Дом Шерлока Холмса был типичным суссекским коттеджем. Вместо главной комнаты на первом этаже когда-то было две, но сейчас она представляла собой широкое помещение с огромным каменным камином, темными потолочными балками, дубовой дверью, ведущей на кухню, и удивительно широкими окнами, выходящими на южную сторону, где холмы постепенно сменялись морем. Два кресла-качалки, видавший виды плетеный стул и диван стояли вокруг камина, круглый стол и четыре стула разместились на солнечной стороне у южного окна (где я сидела). Письменный стол, стоявший на западной стороне, был завален грудой бумаг и разных предметов. Стены занимали шкафы и книжные полки.

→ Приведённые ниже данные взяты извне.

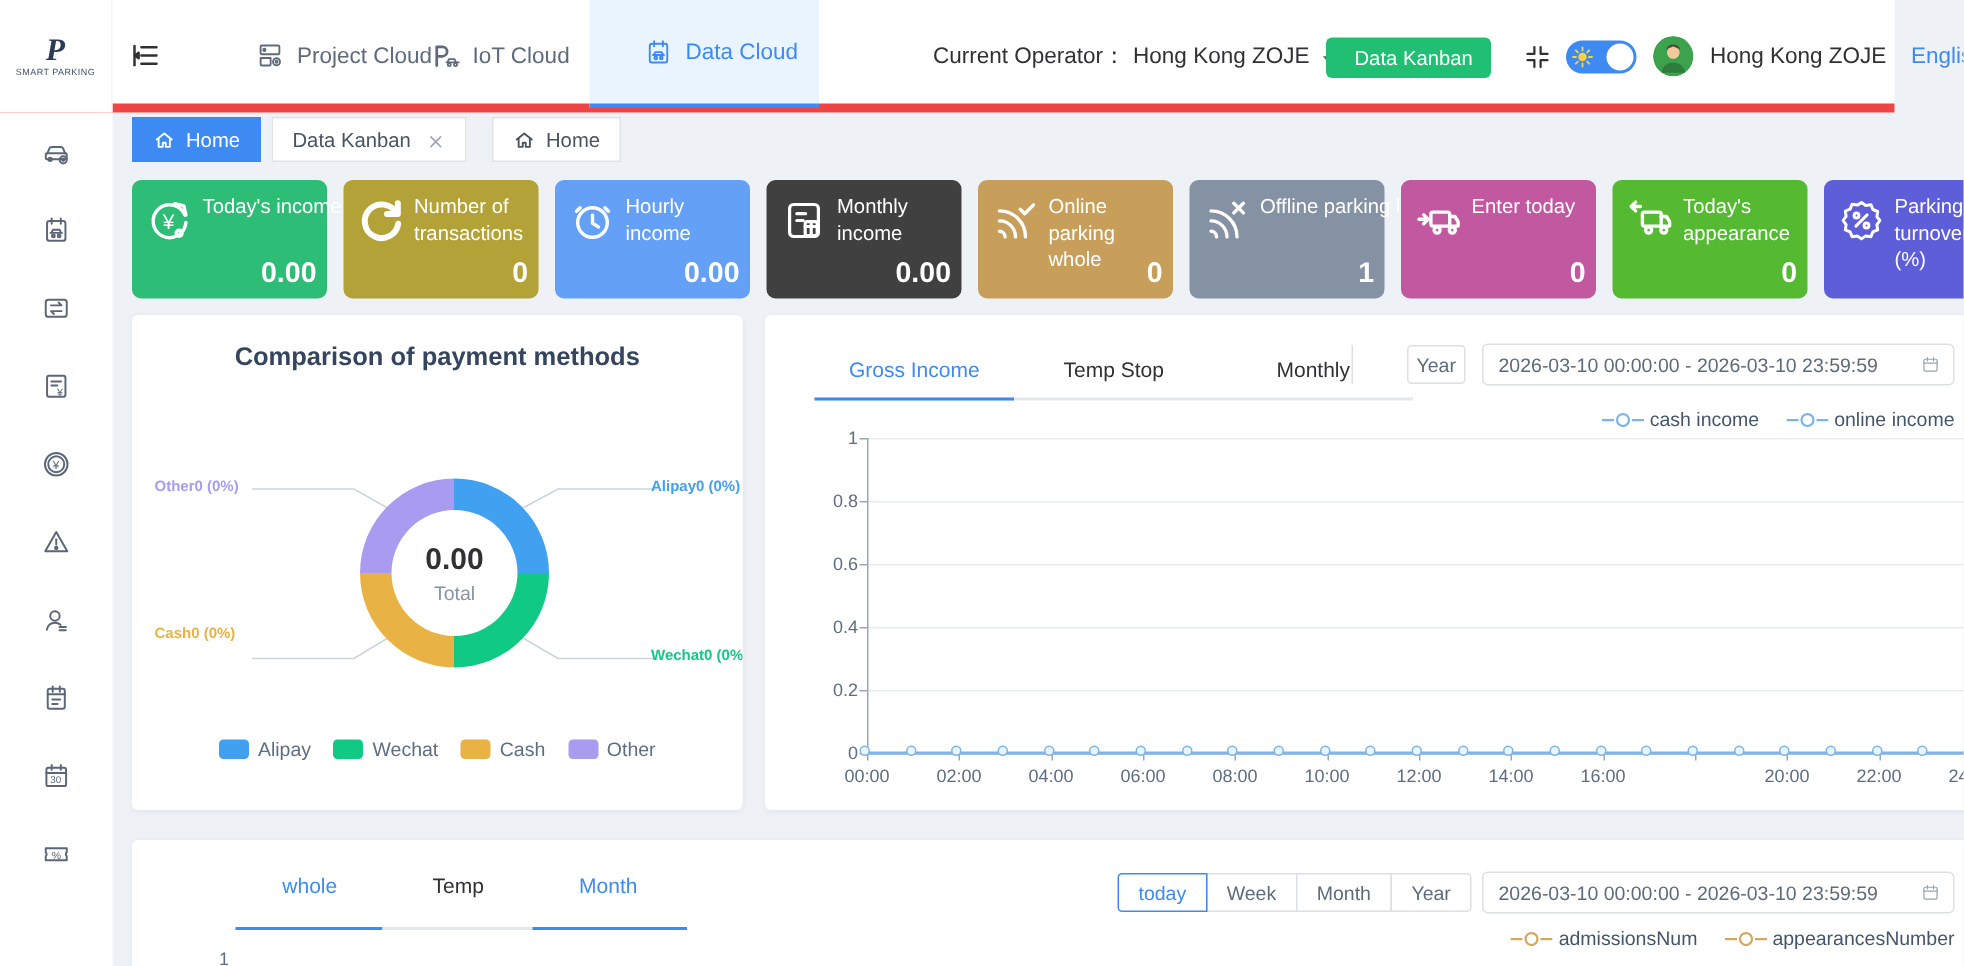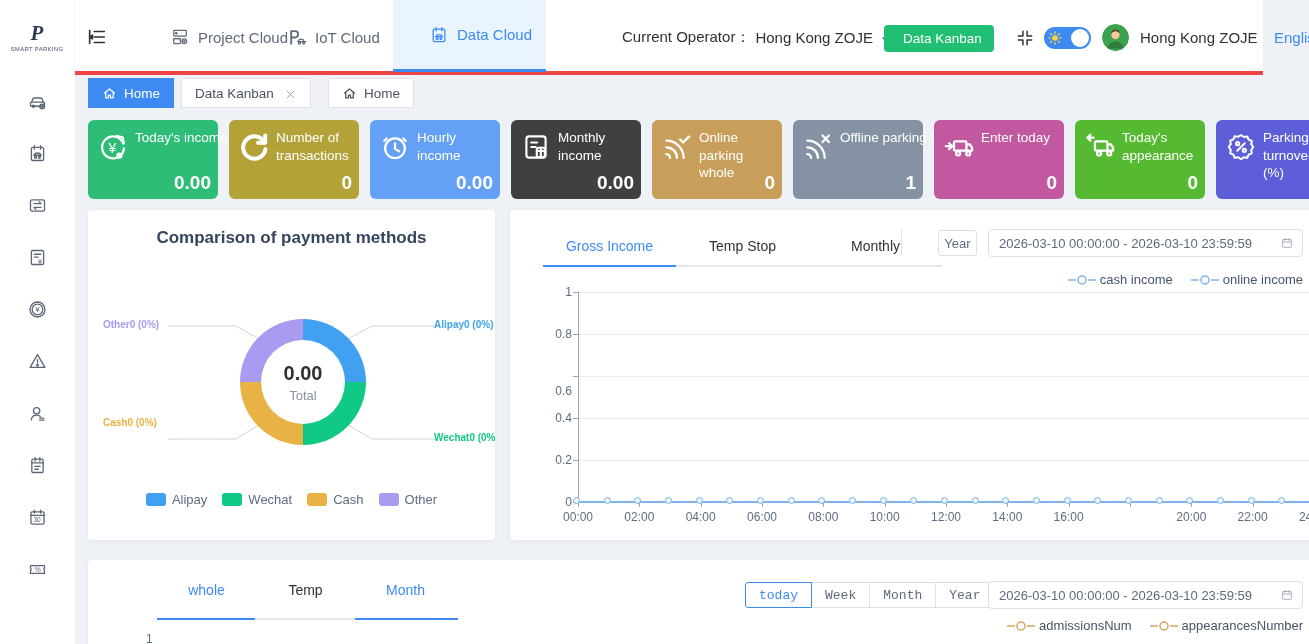--- a/index.html
+++ b/index.html
@@ -1,20 +1,20 @@
 <!DOCTYPE html>
 <html><head>
 <meta charset="utf-8">
 <style>
   * { margin:0; padding:0; box-sizing:border-box; }
   html,body { width:1309px; height:644px; overflow:hidden; }
   body { position:relative; background:#eef2f7; font-family:"Liberation Sans",sans-serif; }
 
   
-  .topbar { position:absolute; left:0; top:0; width:1263px; height:75px; background:#fff; border-bottom:4px solid #ef4444; z-index:6; }
+  .topbar { position:absolute; left:0; top:0; width:1263px; height:75px; background:#fff; border-bottom:6px solid #ef4444; z-index:6; }
   .logo { position:absolute; left:0; top:0; width:75px; height:75px; background:#fff; display:flex; flex-direction:column; align-items:center; justify-content:center; border-right:1px solid #f4f6f8; }
   .logo-mark { font-family:"Liberation Serif",serif; font-style:italic; font-weight:bold; font-size:21px; color:#2b3a55; line-height:1; }
   .logo-text { font-size:6px; color:#44506a; letter-spacing:.3px; margin-top:2px; }
   .fold { position:absolute; left:86px; top:26px; width:22px; height:22px; color:#303133; cursor:pointer; }
   .nav-item { position:absolute; top:0; height:74px; display:flex; align-items:center; gap:8px; font-size:15px; color:#5f6a7a; padding:0 14px; cursor:pointer; }
   .nav-item svg { width:20px; height:20px; }
   .nav-item.active { background:#e9f4fe; color:#3d8bf2; height:72px; border-bottom:3px solid #3d8bf2; }
   .operator { position:absolute; left:622px; top:0; height:75px; display:flex; align-items:center; font-size:15px; color:#303133; gap:5px; cursor:pointer; }
   .operator .caret { width:14px; height:14px; color:#596273; margin-top:2px; }
   .kanban-btn { position:absolute; left:884px; top:25px; height:27px; padding:0 12px; border-radius:4px; color:#fff; display:flex; align-items:center; gap:7px; font-size:13.5px; cursor:pointer; border:none; }
@@ -83,21 +83,21 @@
   .ytick-label { position:absolute; width:42px; text-align:right; font-size:12px; color:#5e6d82; }
   .xtick { position:absolute; width:1px; height:5px; background:#9aa7b5; }
   .xtick-label { position:absolute; width:50px; text-align:center; font-size:12px; color:#5e6d82; }
   .series-line { position:absolute; height:2px; background:#7db4e9; }
   .marker { position:absolute; width:7px; height:7px; border:1.5px solid #7db4e9; border-radius:50%; background:#eaf4fd; }
 
   .fp-tab { position:absolute; top:12px; width:103px; height:36px; line-height:36px; text-align:center; font-size:14px; color:#303133; cursor:pointer; }
   .fp-tab.active { color:#3d8bf2; }
   .fp-seg { position:absolute; top:58px; height:2px; }
   .range-group { position:absolute; left:657px; top:22px; display:flex; }
-  .range-btn { height:26px; padding:0 13px; border:1px solid #dcdfe6; margin-left:-1px; background:#fff; font-size:13px; color:#5f6a7a; display:flex; align-items:center; cursor:pointer;font-family:Liberation Mono, monospace; }
+  .range-btn { height:26px; padding:0 13px; border:1px solid #dcdfe6; margin-left:-1px; background:#fff; font-size:13px; color:#5f6a7a; display:flex; align-items:center; cursor:pointer; }
   .range-btn:first-child { border-radius:3px 0 0 3px; margin-left:0; }
   .range-btn:last-child { border-radius:0 3px 3px 0; }
   .range-btn.active { color:#3d8bf2; border-color:#3d8bf2; z-index:2; position:relative; }
   .flow-axis-1 { position:absolute; left:58px; top:72px; font-size:12px; color:#5e6d82; }
 </style>
 </head>
 <body>
 
 <div class="topbar">
   <div class="fold"><svg viewBox="0 0 24 24" width="100%" height="100%" fill="none" stroke="currentColor" stroke-width="1.8" stroke-linecap="round" stroke-linejoin="round">
@@ -470,21 +470,21 @@
     </div>
   <div id="income-chart" style="position:absolute;left:0;top:0;width:823px;height:330px">
       <div class="gridline" style="left: 68px; top: 82px; width: 740px;"></div>
       <div class="ytick" style="left: 63px; top: 82px;"></div>
       <div class="ytick-label" style="left: 20px; top: 75px;">1</div>
       <div class="gridline" style="left: 68px; top: 124px; width: 740px;"></div>
       <div class="ytick" style="left: 63px; top: 124px;"></div>
       <div class="ytick-label" style="left: 20px; top: 117px;">0.8</div>
       <div class="gridline" style="left: 68px; top: 166px; width: 740px;"></div>
       <div class="ytick" style="left: 63px; top: 166px;"></div>
-      <div class="ytick-label" style="left: 20px; top: 174px;">0.6</div>
+      <div class="ytick-label" style="left: 20px; top: 159px;">0.6</div>
       <div class="gridline" style="left: 68px; top: 208px; width: 740px;"></div>
       <div class="ytick" style="left: 63px; top: 208px;"></div>
       <div class="ytick-label" style="left: 20px; top: 201px;">0.4</div>
       <div class="gridline" style="left: 68px; top: 250px; width: 740px;"></div>
       <div class="ytick" style="left: 63px; top: 250px;"></div>
       <div class="ytick-label" style="left: 20px; top: 243px;">0.2</div>
       <div class="gridline zero" style="left: 68px; top: 292px; width: 740px;"></div>
       <div class="ytick" style="left: 63px; top: 292px;"></div>
       <div class="ytick-label" style="left: 20px; top: 285px;">0</div>
       <div class="yaxis-line" style="left: 68px; top: 82px; height: 210px;"></div>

Сегодня меня больше интересовал сам хозяин, нежели его книги, но все же я с любопытством взглянула на названия. («Кровавые случайности Борнео» стояли между «Размышлениями о Гете» и «Преступлениями страсти в Италии восемнадцатого века»). Я обошла комнату (табак все так же в персидской комнатной туфле у камина, я улыбнулась, увидев это; несколько разобранных револьверов в деревянном ящике с надписью «Лимоны из Испании» на одном из столов, на другом – три пары почти одинаковых карманных часов, уложенных с большой тщательностью, так что их цепочки были параллельны; мощная лупа, набор кронциркулей, листы бумаги, исписанные колонками цифр).

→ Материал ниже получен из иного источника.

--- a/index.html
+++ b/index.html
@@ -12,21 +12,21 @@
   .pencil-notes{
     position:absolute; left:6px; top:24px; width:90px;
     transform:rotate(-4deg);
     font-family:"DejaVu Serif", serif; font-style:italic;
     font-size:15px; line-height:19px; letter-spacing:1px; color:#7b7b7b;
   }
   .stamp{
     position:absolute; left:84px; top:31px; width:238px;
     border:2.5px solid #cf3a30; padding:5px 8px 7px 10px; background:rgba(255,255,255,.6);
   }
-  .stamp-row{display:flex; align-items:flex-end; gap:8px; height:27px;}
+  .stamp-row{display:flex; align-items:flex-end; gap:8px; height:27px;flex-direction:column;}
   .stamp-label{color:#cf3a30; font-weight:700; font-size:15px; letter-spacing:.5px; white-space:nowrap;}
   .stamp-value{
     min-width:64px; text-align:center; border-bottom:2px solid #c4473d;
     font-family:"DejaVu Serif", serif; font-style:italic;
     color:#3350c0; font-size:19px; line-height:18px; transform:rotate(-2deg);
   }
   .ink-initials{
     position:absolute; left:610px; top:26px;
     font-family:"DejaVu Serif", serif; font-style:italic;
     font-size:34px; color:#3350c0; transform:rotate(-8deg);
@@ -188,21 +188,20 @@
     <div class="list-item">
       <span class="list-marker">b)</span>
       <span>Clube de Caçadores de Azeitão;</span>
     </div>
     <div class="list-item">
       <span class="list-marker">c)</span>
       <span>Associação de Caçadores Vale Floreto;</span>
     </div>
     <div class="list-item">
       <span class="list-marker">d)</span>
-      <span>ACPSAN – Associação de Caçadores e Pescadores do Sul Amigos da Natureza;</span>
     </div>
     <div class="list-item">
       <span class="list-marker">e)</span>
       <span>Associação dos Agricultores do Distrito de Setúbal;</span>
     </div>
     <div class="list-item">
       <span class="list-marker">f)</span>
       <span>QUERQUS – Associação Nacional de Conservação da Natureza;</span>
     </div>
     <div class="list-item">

Я успела бросить лишь беглый взгляд на четкий почерк писавшего, как услышала за дверью голос Холмса.
– Может быть, присядем на террасе?
Я быстро положила на место взятый со стола листок, который, похоже, являлся трактатом о семи видах гипсовых растворов и их сравнительной эффективности при снятии отпечатков с различных типов почвы, и согласилась, что действительно было бы приятно посидеть на свежем воздухе. Мы взяли наши чашки, но когда я последовала за Холмсом к французскому окну, мое внимание привлек странный предмет, прикрепленный к южной стене. Это был длинный ящик, всего лишь несколько дюймов в ширину, но высотой почти в три фута, и в комнату выступал дюймов на восемнадцать. Казалось бы, ничего особенного – ящик как ящик, но, приглядевшись, я заметила, что его стенки были съемными.
– Мой экспериментальный улей, – сказал мистер Холмс.

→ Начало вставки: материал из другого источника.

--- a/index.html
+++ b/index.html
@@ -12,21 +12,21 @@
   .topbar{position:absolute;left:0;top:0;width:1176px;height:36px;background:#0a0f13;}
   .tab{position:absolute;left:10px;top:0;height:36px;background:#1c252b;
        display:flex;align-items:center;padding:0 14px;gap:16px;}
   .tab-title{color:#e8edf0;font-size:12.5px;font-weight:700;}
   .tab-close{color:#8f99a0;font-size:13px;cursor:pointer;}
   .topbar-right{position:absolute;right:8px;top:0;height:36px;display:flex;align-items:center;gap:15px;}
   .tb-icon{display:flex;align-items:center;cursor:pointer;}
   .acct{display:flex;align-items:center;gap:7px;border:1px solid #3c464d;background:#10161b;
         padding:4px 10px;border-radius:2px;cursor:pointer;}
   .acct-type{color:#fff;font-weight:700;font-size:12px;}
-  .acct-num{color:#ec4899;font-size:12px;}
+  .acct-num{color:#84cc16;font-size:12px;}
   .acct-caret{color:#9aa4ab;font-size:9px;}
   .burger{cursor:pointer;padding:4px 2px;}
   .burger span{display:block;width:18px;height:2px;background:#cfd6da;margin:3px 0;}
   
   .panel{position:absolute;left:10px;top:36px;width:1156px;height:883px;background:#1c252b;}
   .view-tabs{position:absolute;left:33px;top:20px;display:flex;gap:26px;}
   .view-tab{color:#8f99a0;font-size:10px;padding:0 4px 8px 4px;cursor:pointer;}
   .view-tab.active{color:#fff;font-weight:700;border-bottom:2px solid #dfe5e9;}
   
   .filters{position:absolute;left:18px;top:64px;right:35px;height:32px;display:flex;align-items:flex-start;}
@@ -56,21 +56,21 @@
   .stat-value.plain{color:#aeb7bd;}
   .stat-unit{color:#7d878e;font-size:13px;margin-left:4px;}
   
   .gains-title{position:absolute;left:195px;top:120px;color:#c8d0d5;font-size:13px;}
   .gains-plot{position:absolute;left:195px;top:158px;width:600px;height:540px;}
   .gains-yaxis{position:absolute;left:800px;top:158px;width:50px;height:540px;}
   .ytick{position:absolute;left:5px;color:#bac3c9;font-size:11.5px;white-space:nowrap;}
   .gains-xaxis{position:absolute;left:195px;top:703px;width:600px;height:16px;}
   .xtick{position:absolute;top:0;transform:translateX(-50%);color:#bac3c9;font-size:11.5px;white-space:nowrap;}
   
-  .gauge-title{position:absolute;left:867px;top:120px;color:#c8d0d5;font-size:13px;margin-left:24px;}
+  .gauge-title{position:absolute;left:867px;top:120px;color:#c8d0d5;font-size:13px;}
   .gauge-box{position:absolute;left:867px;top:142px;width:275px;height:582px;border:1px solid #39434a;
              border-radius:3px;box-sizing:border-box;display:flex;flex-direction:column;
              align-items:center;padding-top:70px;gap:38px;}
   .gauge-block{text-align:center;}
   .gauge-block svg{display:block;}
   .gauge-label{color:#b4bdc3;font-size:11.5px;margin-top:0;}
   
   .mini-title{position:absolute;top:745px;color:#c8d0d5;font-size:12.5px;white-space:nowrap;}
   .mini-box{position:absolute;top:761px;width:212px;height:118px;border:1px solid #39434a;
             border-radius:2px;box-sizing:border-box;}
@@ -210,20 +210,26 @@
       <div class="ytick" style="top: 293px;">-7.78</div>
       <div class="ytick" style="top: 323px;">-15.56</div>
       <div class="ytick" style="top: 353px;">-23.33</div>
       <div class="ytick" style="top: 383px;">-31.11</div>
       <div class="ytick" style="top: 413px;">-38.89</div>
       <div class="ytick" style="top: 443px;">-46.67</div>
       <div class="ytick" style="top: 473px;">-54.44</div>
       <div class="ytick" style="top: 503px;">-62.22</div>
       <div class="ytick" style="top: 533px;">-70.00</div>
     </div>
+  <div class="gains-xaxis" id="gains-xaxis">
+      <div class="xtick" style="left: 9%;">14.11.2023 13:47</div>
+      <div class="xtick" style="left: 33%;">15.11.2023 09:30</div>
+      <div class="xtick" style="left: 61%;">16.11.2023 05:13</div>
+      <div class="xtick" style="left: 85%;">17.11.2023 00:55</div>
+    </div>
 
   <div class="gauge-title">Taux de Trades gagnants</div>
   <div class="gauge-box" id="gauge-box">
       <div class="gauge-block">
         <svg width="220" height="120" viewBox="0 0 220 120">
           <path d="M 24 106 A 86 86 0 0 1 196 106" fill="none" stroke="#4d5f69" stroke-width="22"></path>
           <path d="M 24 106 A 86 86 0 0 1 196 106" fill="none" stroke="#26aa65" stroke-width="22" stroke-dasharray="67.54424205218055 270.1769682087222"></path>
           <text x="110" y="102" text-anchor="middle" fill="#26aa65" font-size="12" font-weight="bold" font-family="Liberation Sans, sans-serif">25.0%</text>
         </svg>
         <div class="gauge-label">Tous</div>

– Пчелы? – воскликнула я. – Прямо в доме? Вместо ответа он отодвинул одну из съемных панелей, обнаружив под ней изящный пчелиный улей со стеклянной передней стенкой. Я присела от восторга. Внутри улья шла своя бурная жизнь, хотя на первый взгляд казалось, что пчелы просто бесцельно мечутся взад-вперед.
Я смотрела, пытаясь понять смысл хаотичного движения. Через трубу в днище нагруженные пыльцой пчелы попадали в улей и через нее же вылетали, избавившись от груза. Труба меньшего размера вверху, вероятно, сделана для вентиляции.
– Видите матку? – спросил мистер Холмс.
– Она здесь? Интересно, найду ли я ее.
Я знала, что матка – самая большая пчела в улье, но все же мне потребовалось довольно много времени, чтобы узнать ее среди двух сотен сыновей и дочерей. Наконец я ее нашла и удивилась, как это мне не удалось сразу ее разглядеть. В два раза больше остальных пчел, она казалась представительницей другой расы. Я задала хозяину несколько вопросов – не боятся ли они света, было ли потомство таким же стабильным, как в обыкновенных ульях, – и он задвинул панель, провожая меня в сад. Ведь меня, как я запоздало вспомнила, не интересовали пчелы.
За французским окном мне открылось пространство, выложенное каменными плитами и защищенное от ветра с одной стороны стеклянной теплицей, пристроенной к стене кухни, и старой каменной оградой с двух других.